Soul Searching

Our tradition suggests that we use the month of Elul (the days leading up to Rosh Hashana) to be retrospective and conduct a cheshbon hanefesh—an accounting of the soul. Admittedly, I am not a religious scholar, but to me, this makes a great deal of sense. If we are going to set New Year’s resolutions (whether or not we keep them) and if we are going to atone for our sins, taking stock of the year that was, and the state of our soul, seems right on the mark.

As the CEO of Federation, I have been giving thought as to the state of our organization’s soul. While measuring one’s own spiritual growth or satisfaction and disappointment with one’s own accomplishments is highly personal, assessing these metrics for an organization or the community has to be a group effort. Whomever first coined the phrase “it takes a village” was right on the money.

At our annual meeting last month, Federation President Howard Zack provided those assembled with an eloquent summary of the year in review, and highlighted many accomplishments achieved; five percent growth in campaign, movement towards resolving issues related to the Barry Family campus and reinvigorated young leadership efforts were but three examples.

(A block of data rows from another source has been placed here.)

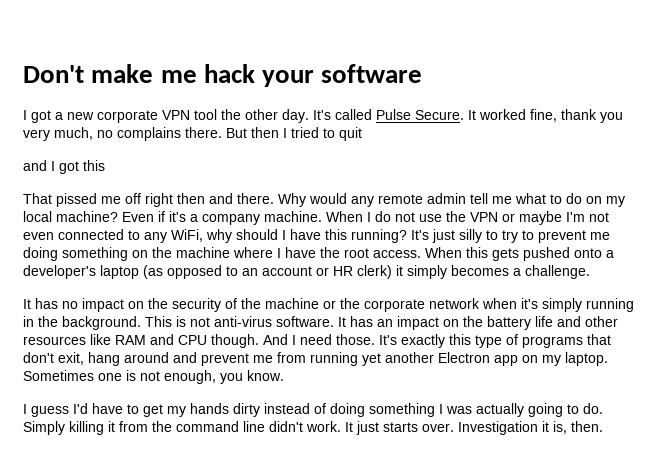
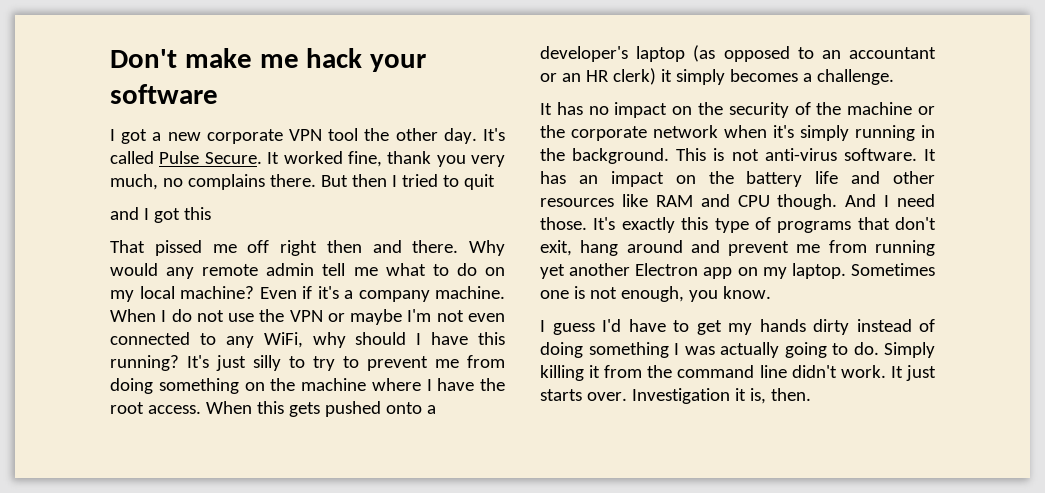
(610, 236) none -> [467,355,505,368] from
[262,266,329,276] account or -> [849,47,936,59] [540,73,581,82] accountant or an

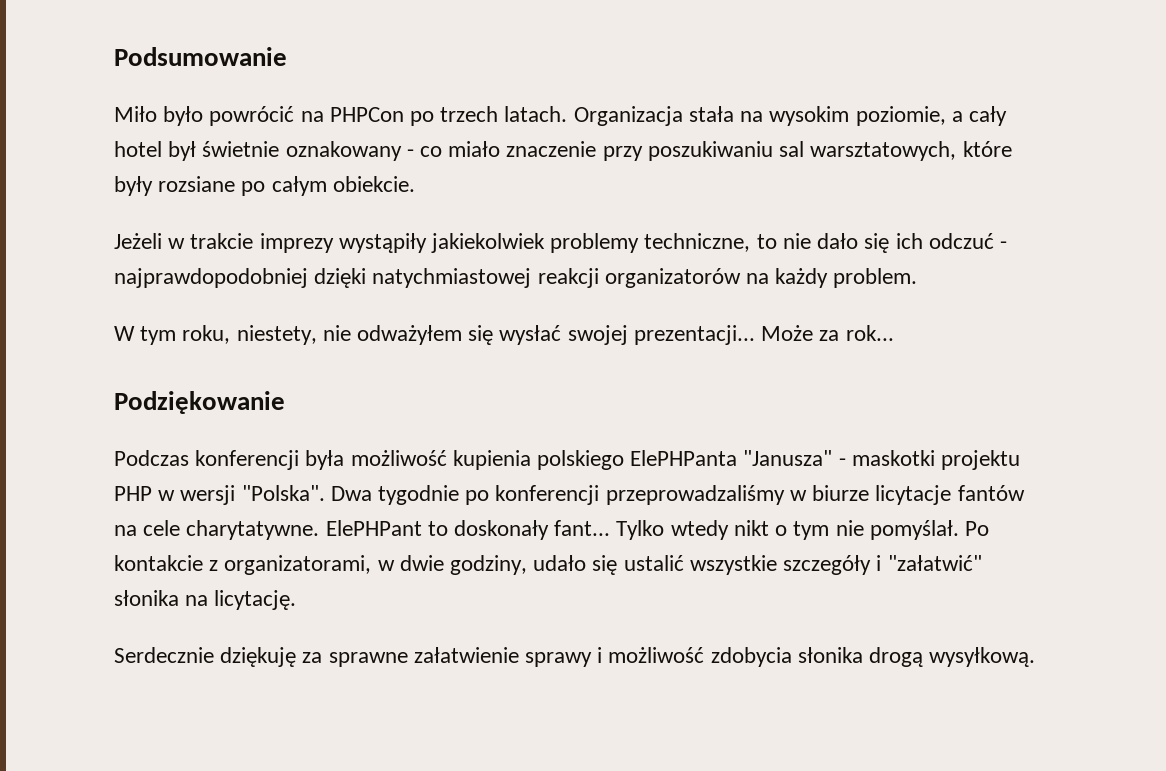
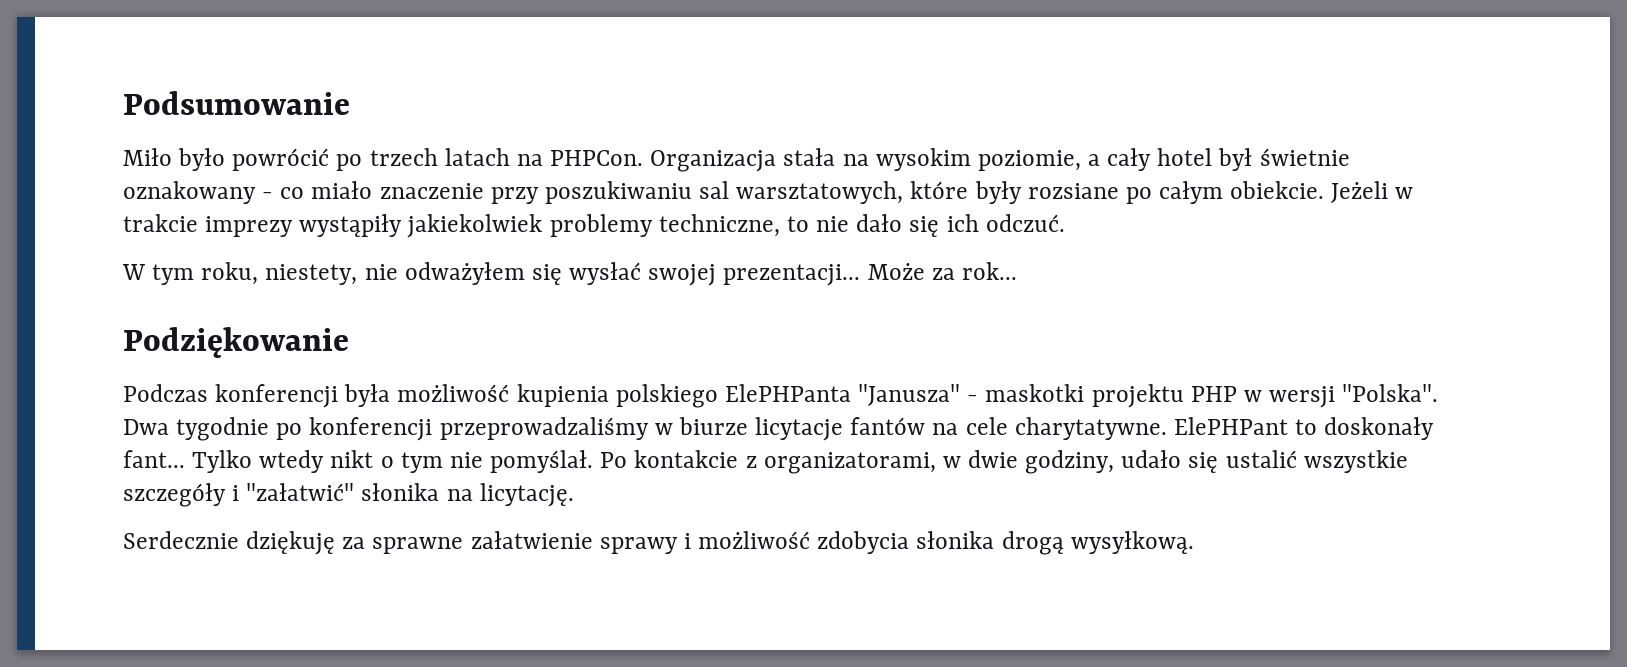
[300,106,568,126] na PHPCon po trzech latach. -> [336,148,644,171] po trzech latach na PHPCon.
(415, 184) // -> (1325, 190) none
[928,233,1007,249] [114,268,918,288] odczuć - najprawdopodobniej dzięki natychmiastowej reakcji organizatorów na każdy problem. -> [985,214,1065,232] odczuć.

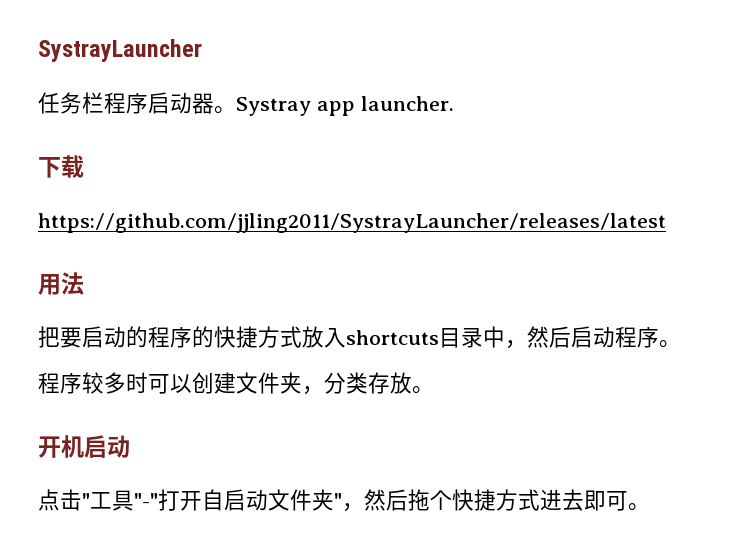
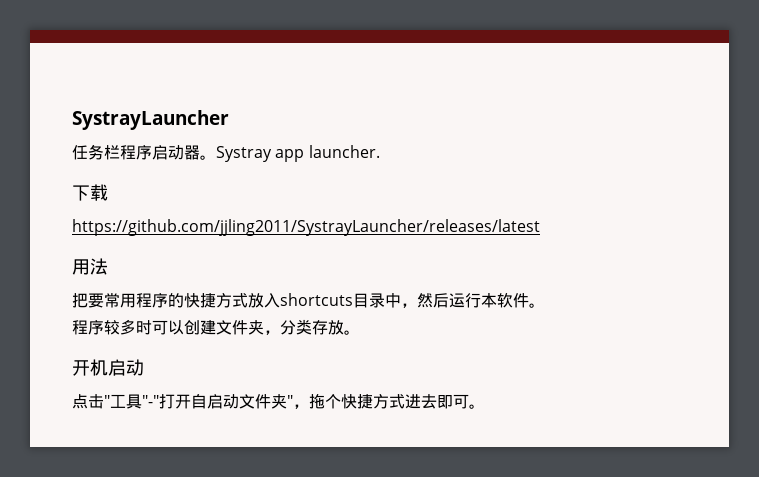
[82,326,148,348] 启动的 -> [104,293,136,308] 常用
[571,326,659,348] 启动程序 -> [449,292,529,308] 运行本软件
[364,489,408,511] 然后 -> (309, 406) none

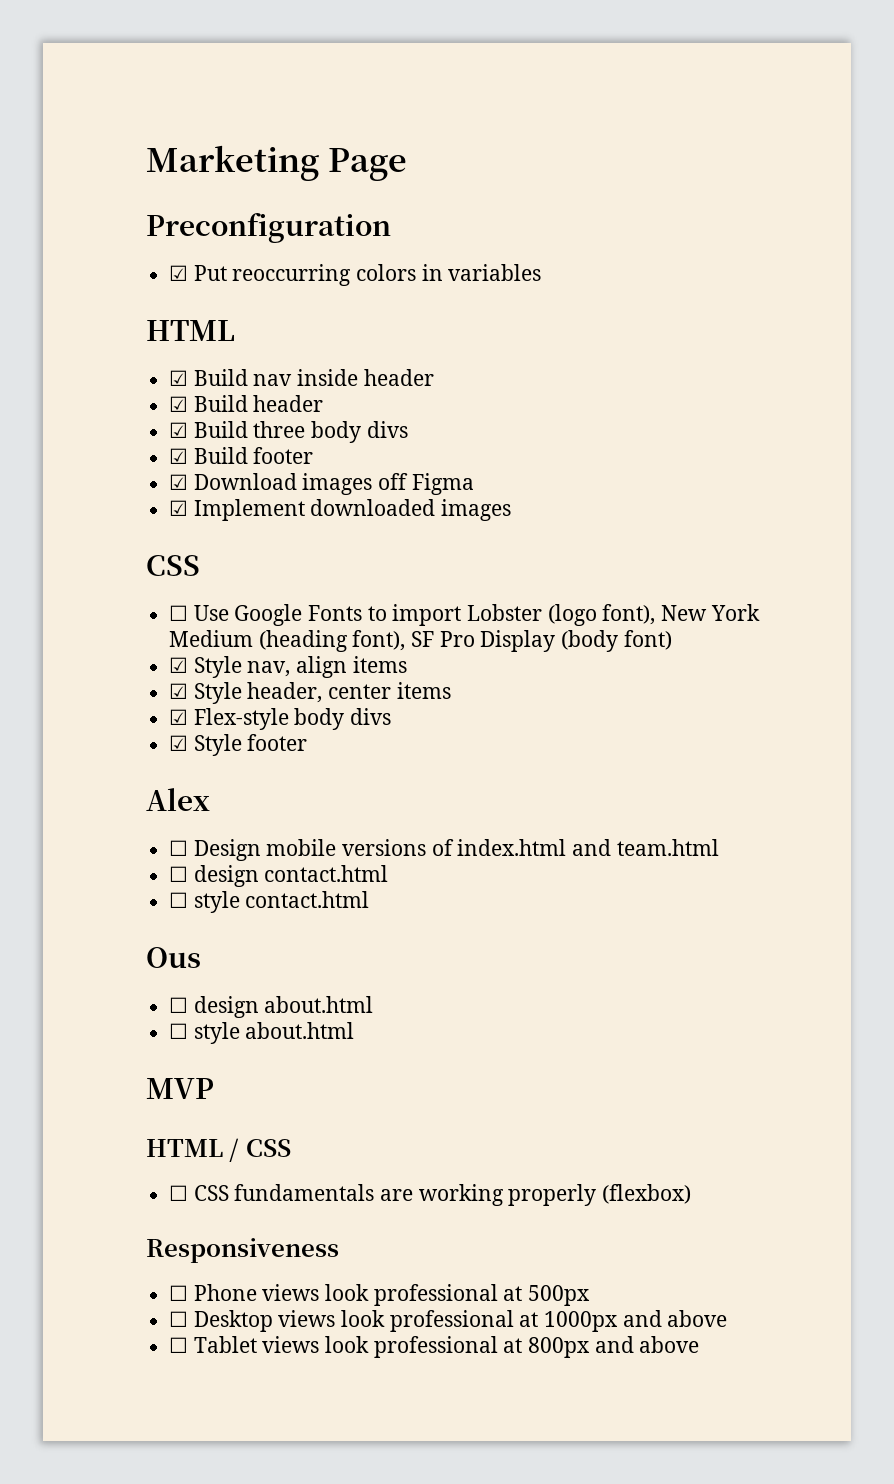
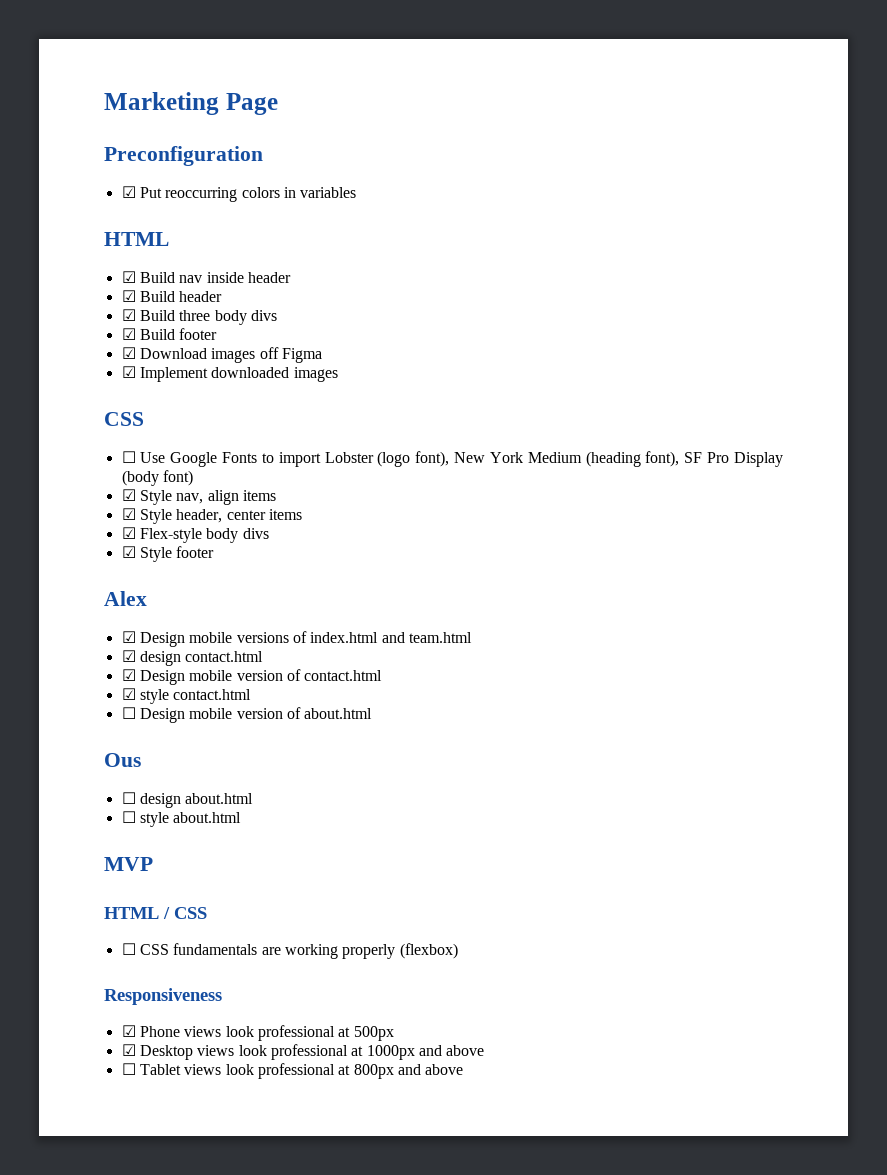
[169,840,189,856] ☐ -> [121,631,136,643] ☑
[169,866,189,882] ☐ -> [121,650,136,662] ☑
[169,891,370,913] ☐ style contact.html -> [121,669,383,685] [121,688,252,704] [121,707,373,723] ☑ Design mobile version of contact.html // ☑ style contact.html // ☐ Design mobile version of about.html
[169,1285,189,1301] ☐ -> [121,1025,136,1037] ☑
[169,1311,189,1327] ☐ -> [121,1044,136,1056] ☑

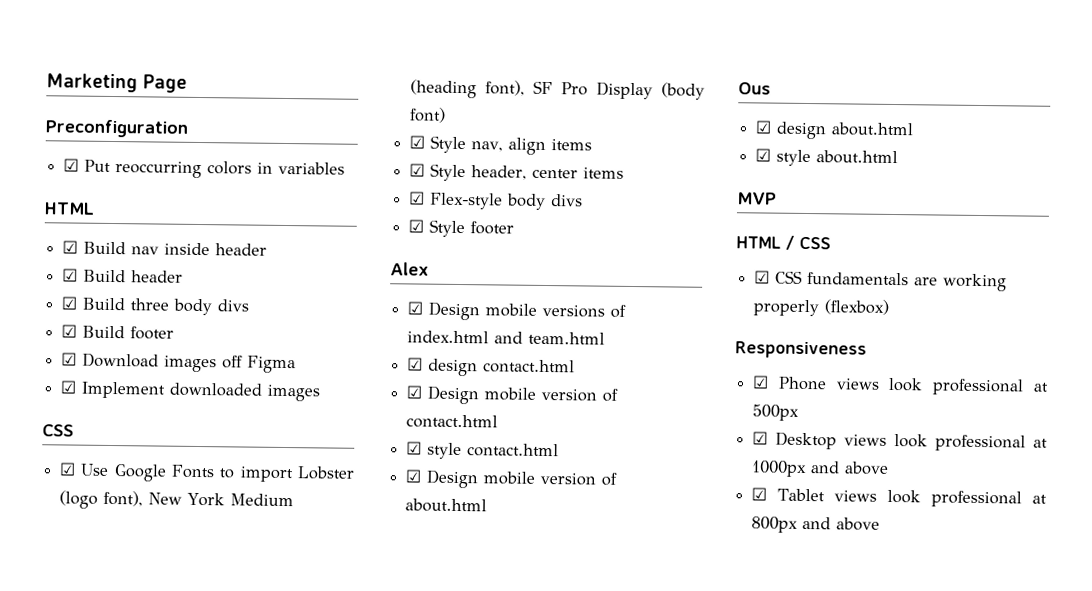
[121,451,136,463] ☐ -> [59,462,77,476] ☑
[121,707,136,719] ☐ -> [405,469,422,483] ☑
[121,792,136,804] ☐ -> [755,120,773,134] ☑
[121,811,136,823] ☐ -> [755,148,772,162] ☑
[121,943,136,955] ☐ -> [754,270,771,284] ☑
[121,1063,136,1075] ☐ -> [751,487,768,501] ☑

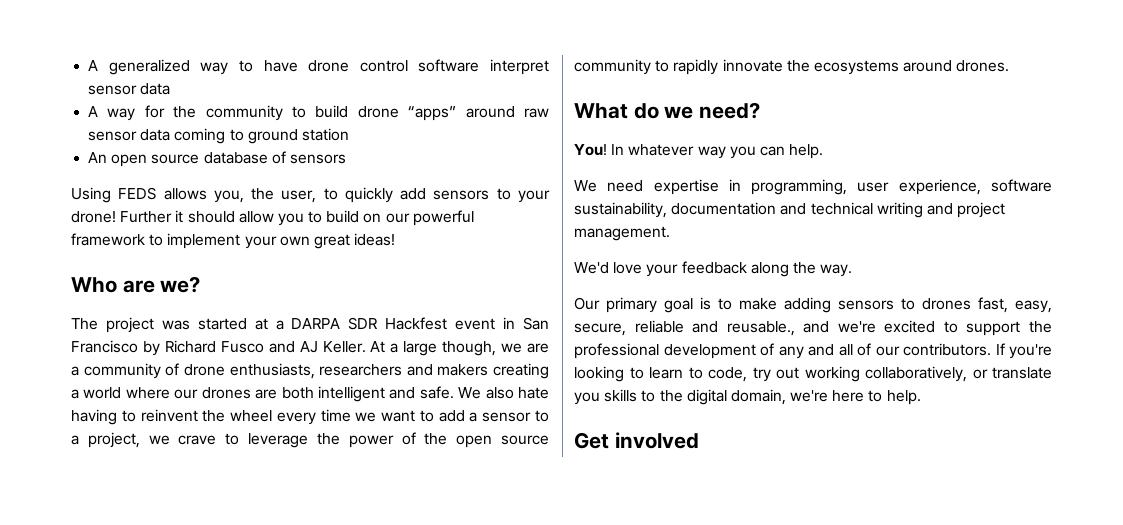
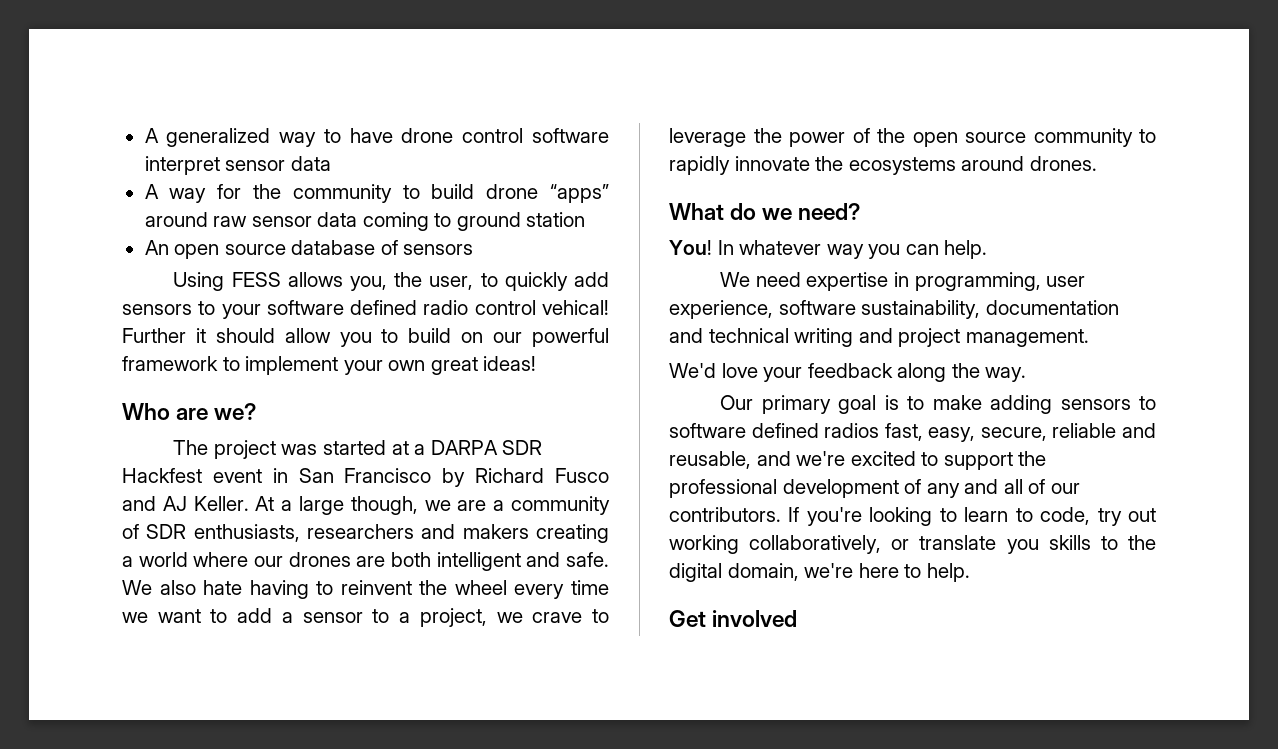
[118,187,157,200] FEDS -> [231,272,281,287] FESS
[71,211,116,223] drone! -> [266,300,609,315] software defined radio control vehical!
[183,364,225,376] drone -> [146,524,187,539] SDR
[922,298,971,310] drones -> [669,423,880,438] software defined radios
[726,321,795,336] reusable., -> [669,451,751,469] reusable,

Many people left the meeting proud of those accomplishments and commented as much to me in the days following the meeting.

That in and of itself would have made me feel pretty good. But assessing material accomplishments alone is not what, in my view, cheshbon hanefesh is all about. What really made me feel good after the meeting were expressions about people’s feelings. “The event was so inclusive” or “Federation appears to be leading again,” or “I’m hearing good things about what Federation is doing behind the scenes” are statements which indicate to me that the state of our soul is improving.

There are, of course, things I wish we had accomplished this past year. And I know that while we are committed to a rigorous set of goals this coming year, we cannot guarantee success in every arena. But if each and every one of us puts community first, our chances of success will be exponentially higher and the accounting of our communal soul next year will give us much satisfaction.

As we at Federation keep these material goals in mind, I intend to be mindful of the intangible accomplishments as well. I urge us all to do the same in our personal lives—it’s these moments that truly reflect our souls.

On behalf of everyone at Federation, I wish you and yours a Happy and Healthy New Year.